WHAT TO WORK ON -> The reply must consist of the lines from the first line of the records through the line containing "BEAR 16PC CERAMIC", copied exactly, with every picture omitted.

========================

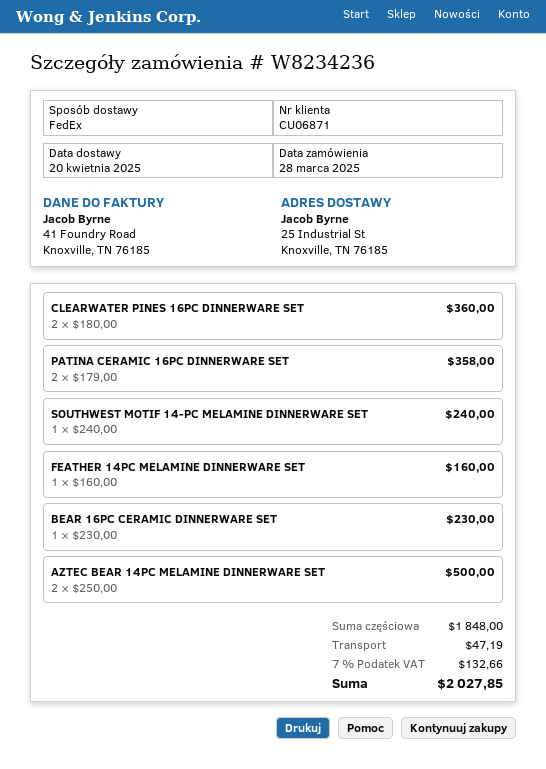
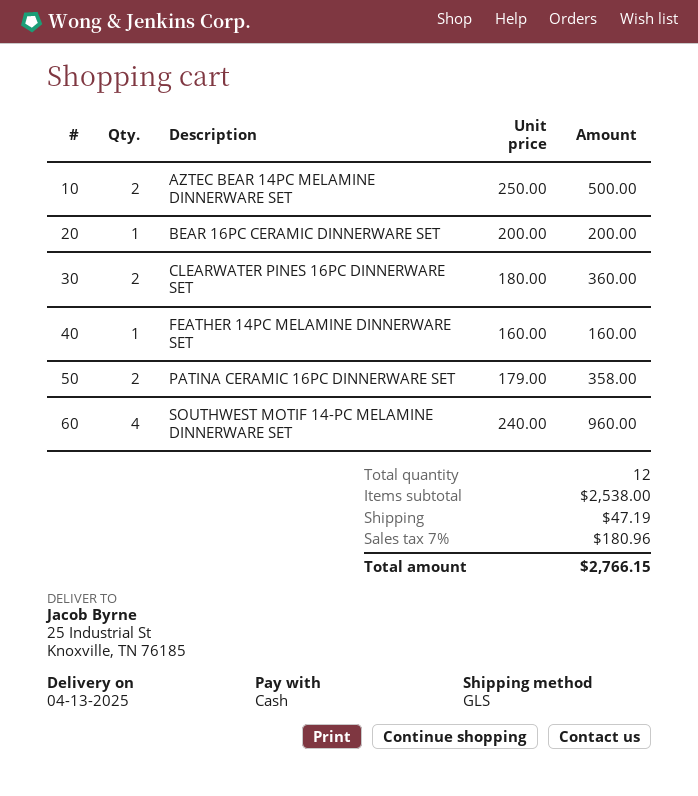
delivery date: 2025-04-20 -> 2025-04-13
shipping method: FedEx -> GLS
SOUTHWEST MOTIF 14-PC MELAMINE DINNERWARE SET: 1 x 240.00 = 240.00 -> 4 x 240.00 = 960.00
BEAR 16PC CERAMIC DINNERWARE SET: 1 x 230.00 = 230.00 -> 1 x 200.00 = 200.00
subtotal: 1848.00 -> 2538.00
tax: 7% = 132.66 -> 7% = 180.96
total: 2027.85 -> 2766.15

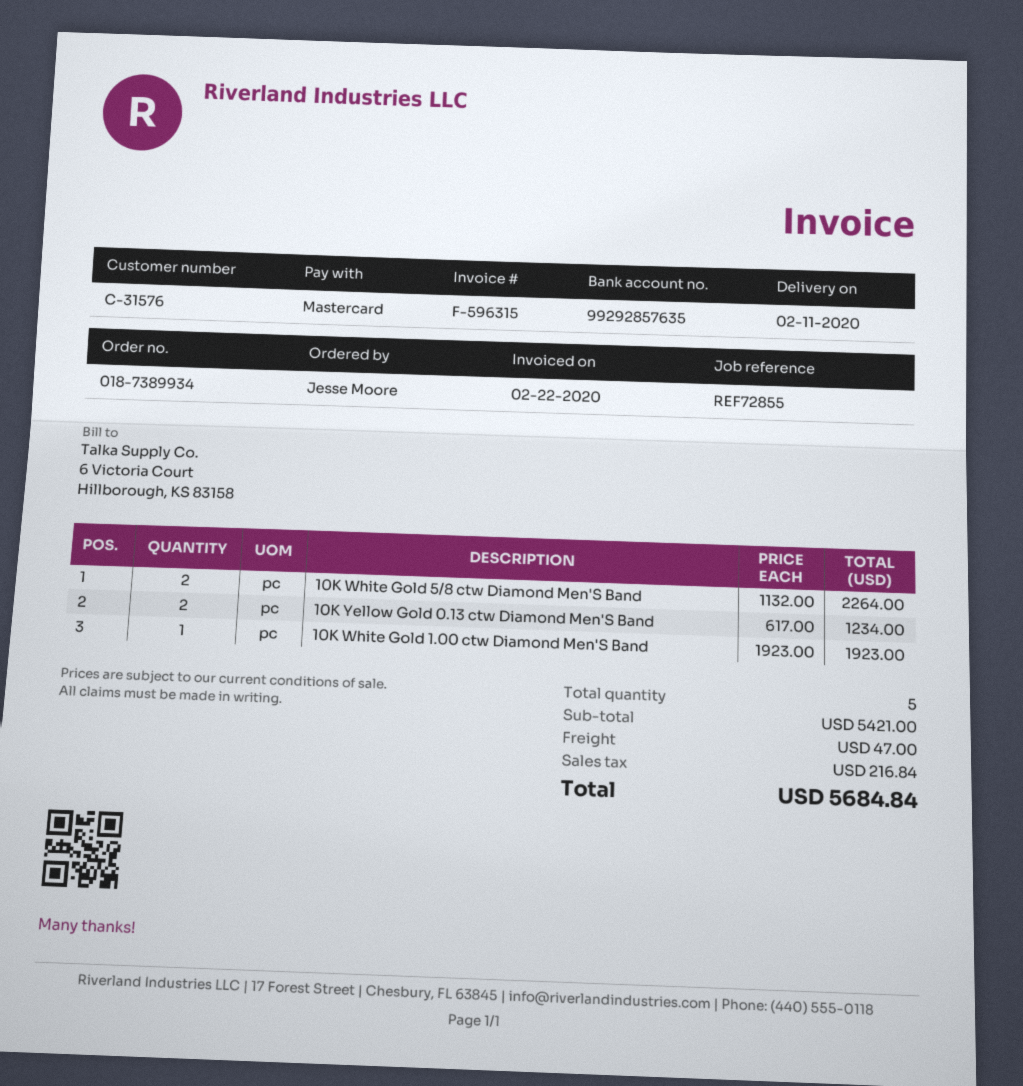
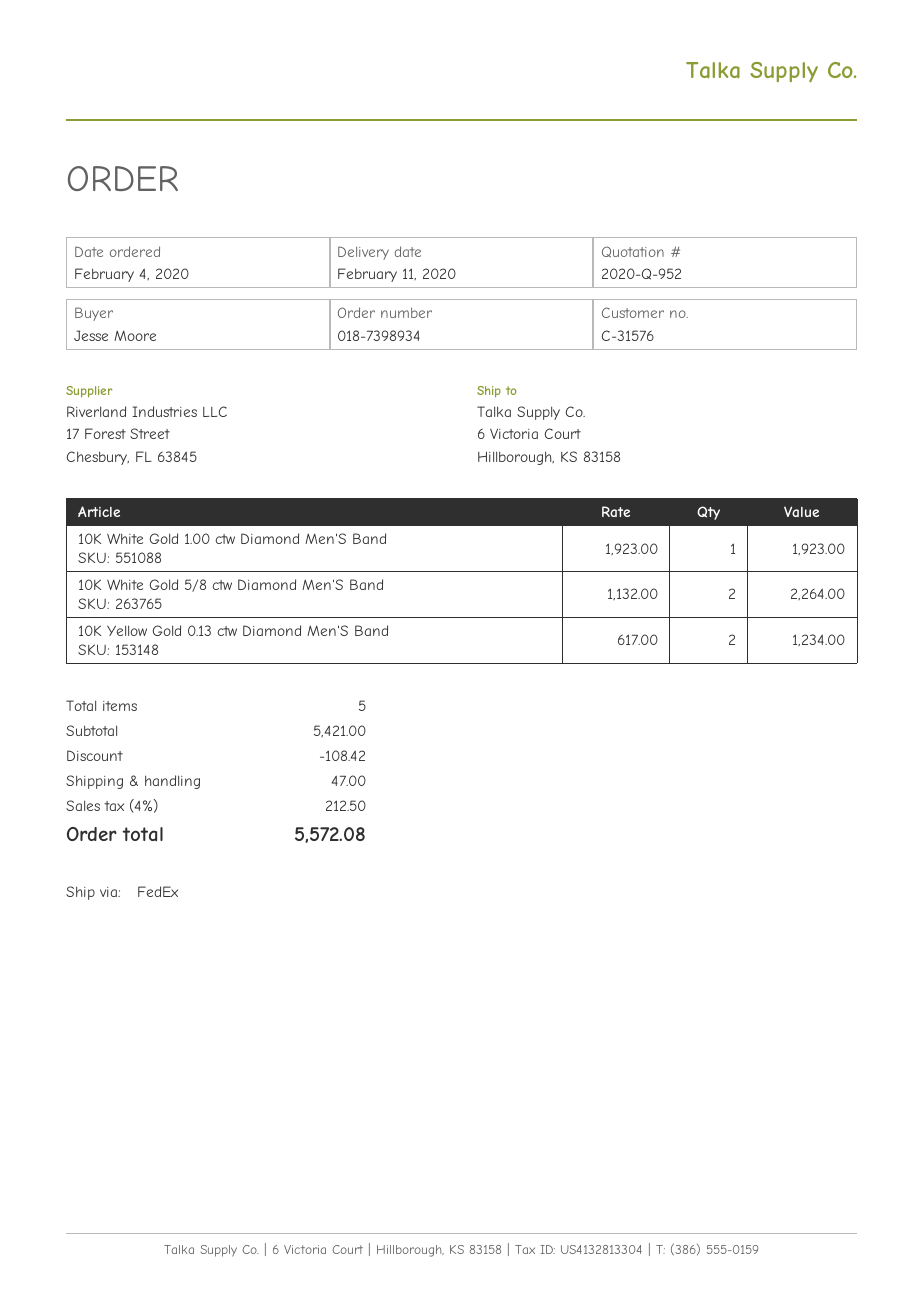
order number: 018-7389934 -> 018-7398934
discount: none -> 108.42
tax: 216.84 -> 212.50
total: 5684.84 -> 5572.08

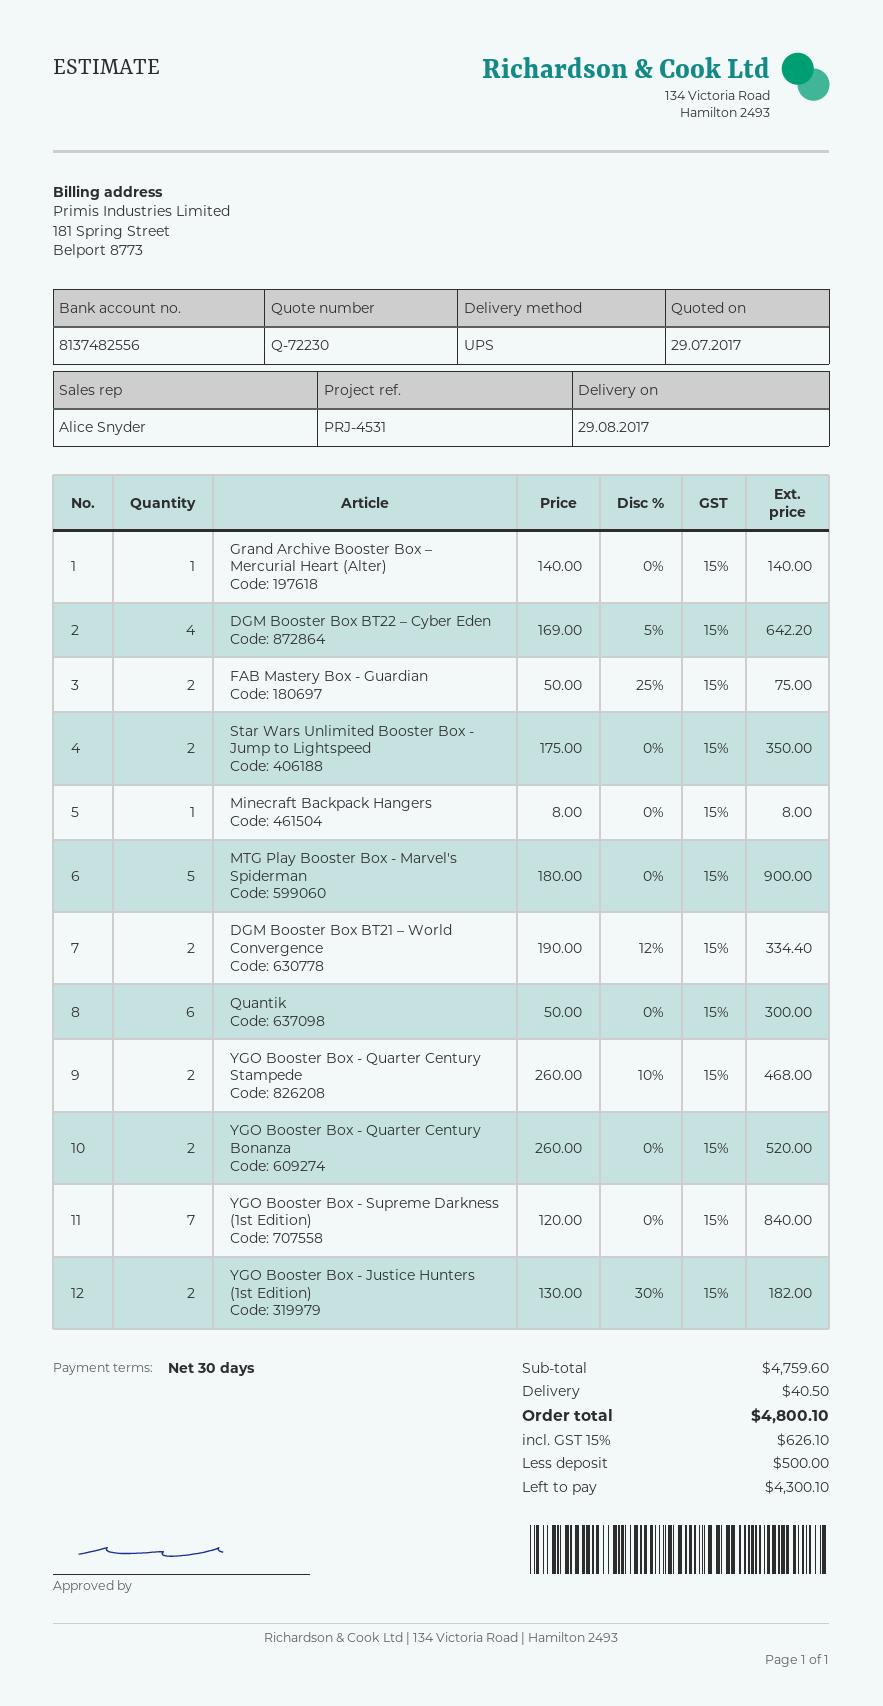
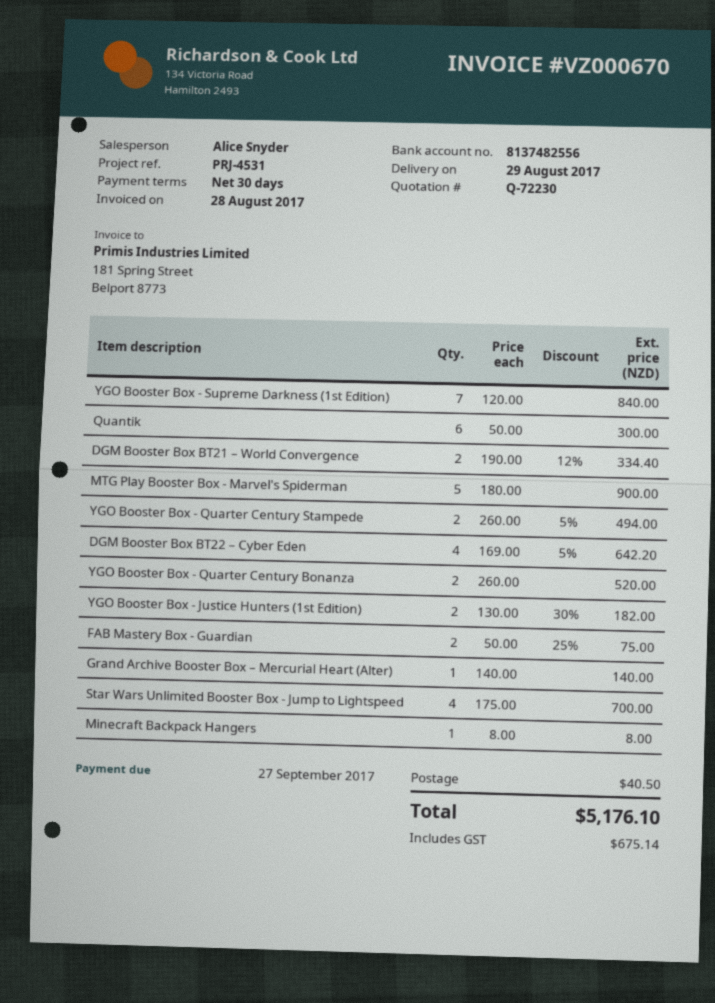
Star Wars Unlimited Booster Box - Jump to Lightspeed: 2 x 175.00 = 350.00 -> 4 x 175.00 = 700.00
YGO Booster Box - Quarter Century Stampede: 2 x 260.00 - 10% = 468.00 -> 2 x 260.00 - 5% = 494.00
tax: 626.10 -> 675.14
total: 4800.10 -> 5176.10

========================

ANSWER BELOW ->
delivery date: 2025-04-20 -> 2025-04-13
shipping method: FedEx -> GLS
SOUTHWEST MOTIF 14-PC MELAMINE DINNERWARE SET: 1 x 240.00 = 240.00 -> 4 x 240.00 = 960.00
BEAR 16PC CERAMIC DINNERWARE SET: 1 x 230.00 = 230.00 -> 1 x 200.00 = 200.00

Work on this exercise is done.